Heather Pugh

Heather Pugh

Adjunct Faculty, Institute for Human-Animal Connection

What I do

Heather has practiced as an occupational therapist for the past twenty-two years, with experience in a variety of mental health and pediatric settings. She became inspired to work with animals and become an occupational therapist at the age of fourteen while shadowing an O.T. who was providing hippotherapy services, and she has been collaborating with animals in her practice for the past twenty years.

Heather is a PATH Int’l Certified Therapeutic Riding Instructor. She also holds an Equine-Facilitated Learning Certification with the HERD institute and is looking forward to providing EFL services in the near future. In addition to her practice experience with horses, Heather has also partnered with three therapy dogs over the course of her career. Her current canine co-worker, a labradoodle named Duke (a.k.a. ‘Duke Dog’), partners with her in an AAI program she developed for a local school system. Duke and Heather are also a HOPE Animal-Assisted Crisis Response Team, where they deploy to provide comfort and support to individuals who have experienced crisis or disaster. In addition to her role as a team member, Heather also serves on the National Operations and Marketing Committee for HOPE Animal-Assisted Crisis Response.

Heather’s passion for AAI and animal welfare within the context of these interactions is also visible through her academic work. As a doctoral candidate in the Occupational Science (Sc.D.) Program at Towson University, her qualitative research focuses on acknowledging and understanding the contributions of animals in inter-species relationships. Heather holds a bachelor’s degree in occupational therapy and a master’s degree in psychological sciences, with dual concentrations in applied behavioral analysis and applied research. She has been a speaker at numerous state and regional conferences, as well as the Professional Association for Therapeutic Horsemanship Int’l (PATH Int’l) Annual Conference, the American Occupational Therapy Association (AOTA) Annual Conference, and the Society for the Study of Occupation USA (SSO-USA) Annual Conference.

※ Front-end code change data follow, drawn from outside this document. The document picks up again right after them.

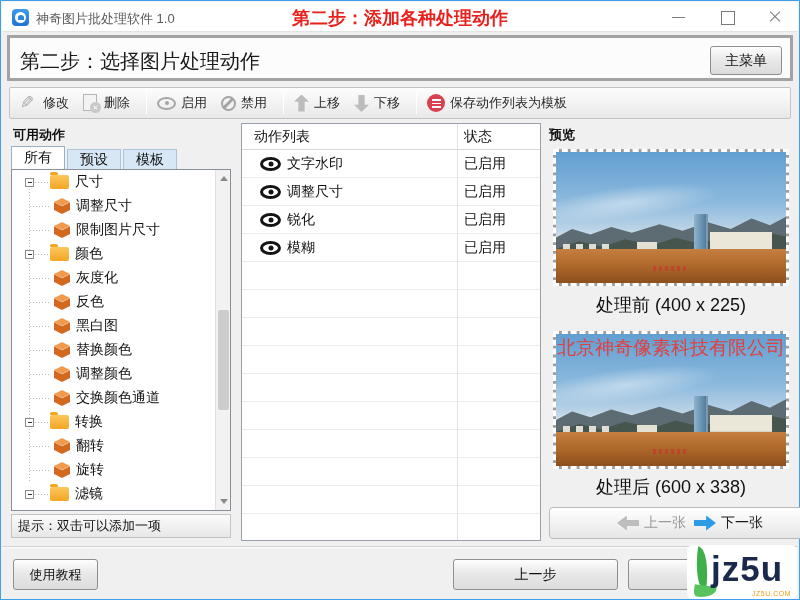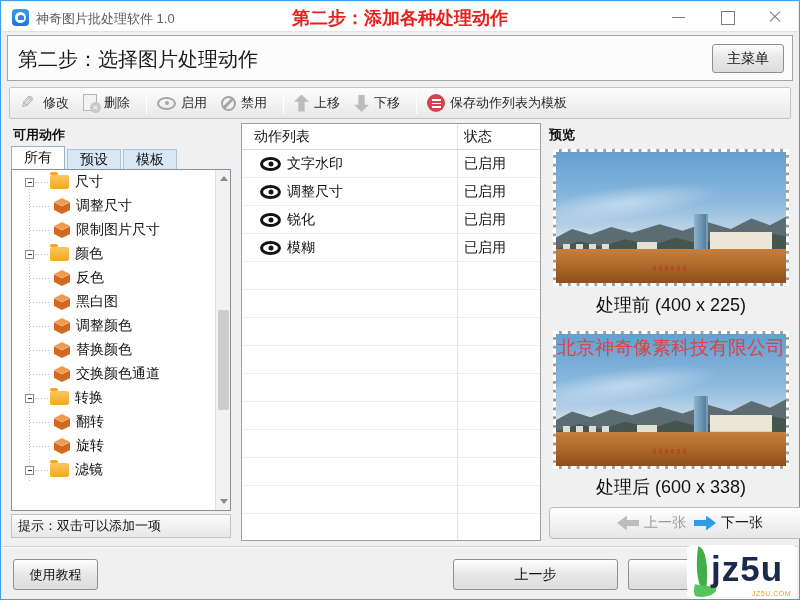"第二步：选择图片处理动作" .header { border: 1px solid #a3a3a3 -> 3px solid #a3a3a3 }
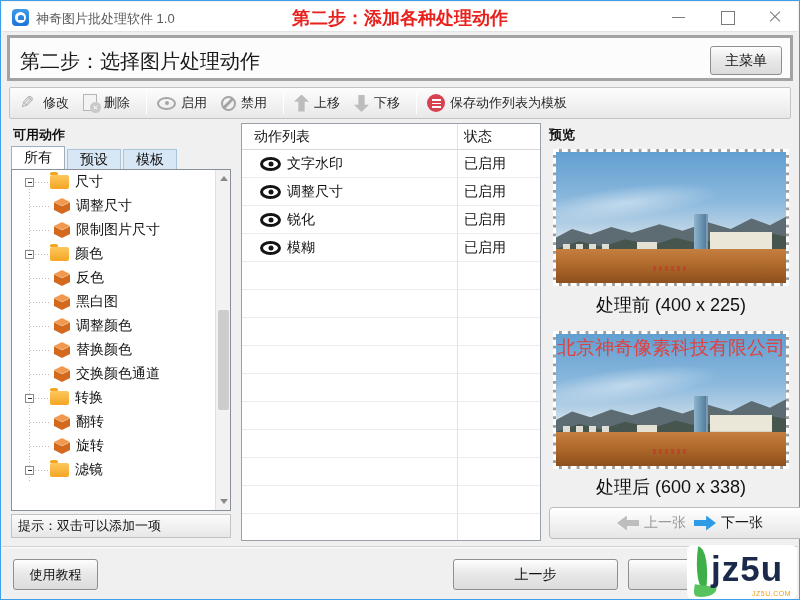"灰度化" div.trow { html: none -> <div> <span></span> <span></span> <span>灰度化</span> </div> }
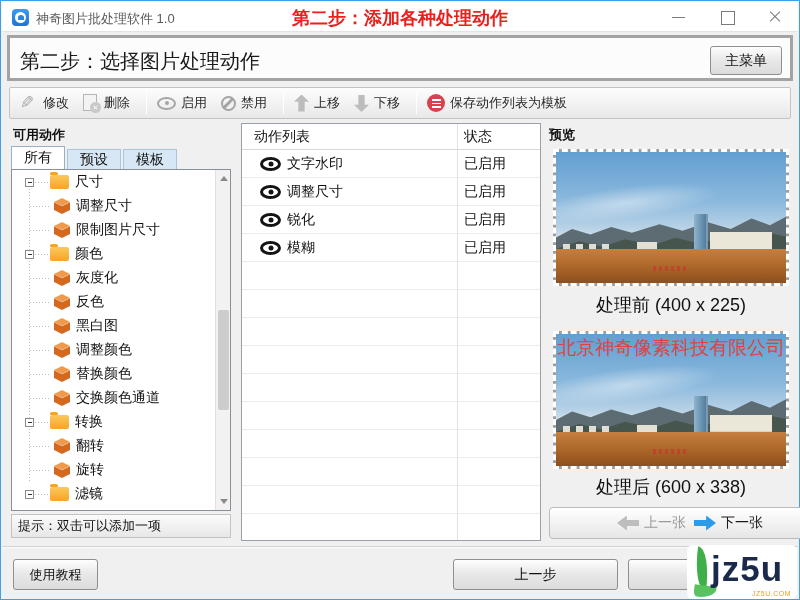"调整颜色" div.trow { order: before "替换颜色" -> after "替换颜色" }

In the fall of 2021, she will be speaking again at the SSO-USA Annual conference, with her presentation focusing on using visual methods to de-centralize the individual (human) experience when studying multi-species occupations. Heather is also looking forward to speaking at the Royal Geographical Society’s International Conference this year, where she will participate in a panel session entitled ‘Multispecies Methods for the More-Than-Human World’ organized by Dr. Harriet Smith and Prof. Mara Miele of Cardiff University.

Heather resides on a small farm in the Shenandoah Valley of Virginia with her husband and six year old son, Lucas. They share their home with a variety of non-human animals, including three horses, three canines, and two cats. In her spare time, Heather enjoys spending time with her animals, biking with her family, and kayaking.